BTN-ITB Siap Hasilkan 500 Pengembang Baru

Big Banner

Jakarta – PT Bank Tabungan Negara (Persero) Tbk melakukan kerjasama dengan School of Business and Management Institut Teknologi Bandung (ITB) dalam pembukaan program MBA Mini Properti. Program ini diharapkan lahir entrepreneur (wirausaha) baru pada industri properti atau perumahan nasional.

Kerjasama ini ditandatangani oleh Direktur Utama Bank BTN Maryono dan Dekan SBM-ITB Prof.Dr. Sudarso Kaderi Wiryono. Pada tahap pertama antara BTN dan ITB ini adalah program MBA Mini Properti ditargetkan dapat mencetak sekitar 500 pengembang baru pada tahun 2016.

“Kami ingin bagaimana kerjasama BTN dengan SBM ITB membawa manfaat bagi bangsa terutama dalam mencetak pengusaha muda yang kompeten di bidang properti dan mendukung program sejuta rumah,” ungkap Direktur Utama BTN Maryono, dalam siaran persnya, Kamis (14/7).

Maryono mengatakan, kerjasama ini merupakan tindak lanjut dari kesepakatan sebelumnya dan hal ini momentum baik bersama SBM ITB berkomitmen dalam memberikan dukungan percepatan program sejuta rumah dengan mencetak pengembang muda yang memiliki kompetensi untuk memproduksi rumah baru.

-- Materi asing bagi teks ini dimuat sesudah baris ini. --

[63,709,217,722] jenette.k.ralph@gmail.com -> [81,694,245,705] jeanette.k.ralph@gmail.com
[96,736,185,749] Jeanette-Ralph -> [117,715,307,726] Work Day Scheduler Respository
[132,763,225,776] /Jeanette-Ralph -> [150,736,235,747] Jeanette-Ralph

Maryono menjelaskan, BTN sejak akhir tahun 2014 telah membentuk Housing Finance Centre (HFC) yang memiliki fungsi utama sebagai Learning Center, Research Center dan Advisory Center. Sesuai dengan tujuannya, BTN HFC akan menjadi pengelola pusat pembelajaraan perbankan dan riset perumahan yang profesional dan terkemuka di Indonesia. BTN HFC akan menjadi sumber inspirasi para pelaku bisnis di bidang pembangunan dan pembiayaan perumahan.

Menurut Maryono, kebutuhan rumah di Indonesia tergolong sangat tinggi. Masih sangat banyak masyarakat Indonesia membutuhkan rumah layak. Kebutuhan rumah secara nasional setiap tahun terus bertambah. Diperlukan peran serta banyak pihak untuk mencari terobosan bagi pemenuhan kebutuhan rumah rakyat.

“Sebagai integrator bidang perumahan, BTN HFC menginisiasi bagaimana dunia pendidikan dapat kita kita dorong untuk turut mendukung melalui program kesiapan SDM sebagai pelaku bisnis perumahan. Kerjasama BTN dengan SBM ITB ini merupakan satu terobosan untuk mendukung program sejuta rumah,” ujarnya.

Maryono mengatakan, kerjasama ini sangat strategis, karena tidak saja mencetak generasi penerus tetapi ada semangat dalam mendorong iklim investasi dan level kompetisi menjadi lebih dinamis yang diharapkan akan melahirkan kreativitas dan inovasi baru dalam industri perumahan nasional menjadi lebih maju di masa depan, tambahnya.

Program MBA Mini Properti merupakan pendidikan satu bulan dengan materi teori dan praktik real estate dan properti. Program ini bernilai 3 SKS dan dapat dikonversi ke dalam SKS MBA reguler bagi peserta didik yang lulus dan akan melanjutkan ke MBA Reguler SBM ITB.